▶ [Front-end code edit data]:
**********

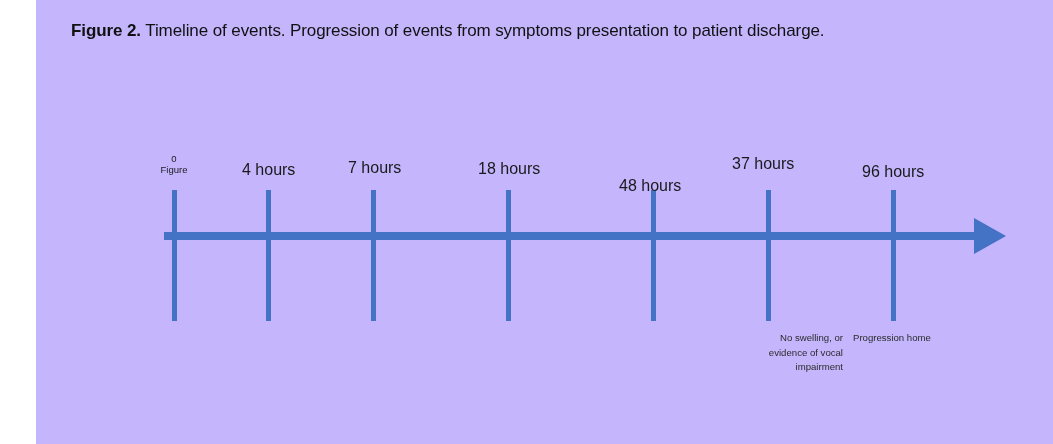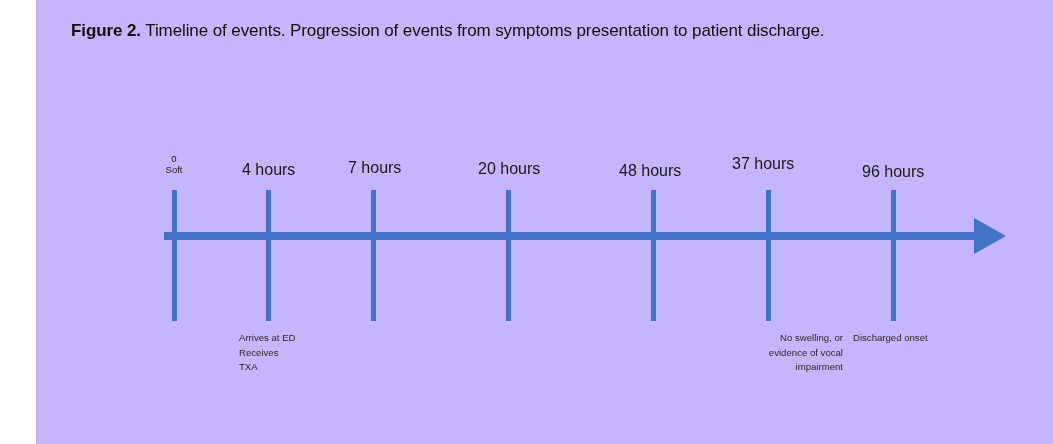--- a/index.html
+++ b/index.html
@@ -115,31 +115,28 @@
     <div id="axis-arrowhead"></div>
 
     <div class="tick" style="left:136px;"></div>
     <div class="tick" style="left:230px;"></div>
     <div class="tick" style="left:335px;"></div>
     <div class="tick" style="left:470px;"></div>
     <div class="tick" style="left:615px;"></div>
     <div class="tick" style="left:730px;"></div>
     <div class="tick" style="left:855px;"></div>
 
-    <div class="hour-label small" style="left:118px; top:153px; width:40px;"><span>0</span><br><span>Soft</span></div>
+    <div class="hour-label small" style="left:118px; top:153px; width:40px;"><span>0</span><br><span>Figure</span></div>
 
     <div class="hour-label" style="left:206px; top:162px;">4 hours</div>
     <div class="hour-label" style="left:312px; top:160px;">7 hours</div>
-    <div class="hour-label" style="left:442px; top:161px;">20 hours</div>
-    <div class="hour-label" style="left:583px; top:163px;">48 hours</div>
+    <div class="hour-label" style="left:442px; top:161px;">18 hours</div>
+    <div class="hour-label" style="left:583px; top:178px;">48 hours</div>
     <div class="hour-label" style="left:696px; top:156px;">37 hours</div>
     <div class="hour-label" style="left:826px; top:164px;">96 hours</div>
 
-    <div class="event-text" style="left:203px; width:95px;">Arrives at ED
-Receives
-TXA</div>
     <div class="event-text" style="left:692px; width:115px;text-align:right;">No swelling, or
 evidence of vocal
 impairment</div>
-    <div class="event-text" style="left:817px; width:120px;">Discharged onset</div>
+    <div class="event-text" style="left:817px; width:120px;">Progression home</div>
 
   </div>
 </div>
 
 </body></html>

**********

▶ [Directions for this task]:
Show every line of the data that includes the string "small".

▶ [Solution for this problem]:
-    <div class="hour-label small" style="left:118px; top:153px; width:40px;"><span>0</span><br><span>Soft</span></div>
+    <div class="hour-label small" style="left:118px; top:153px; width:40px;"><span>0</span><br><span>Figure</span></div>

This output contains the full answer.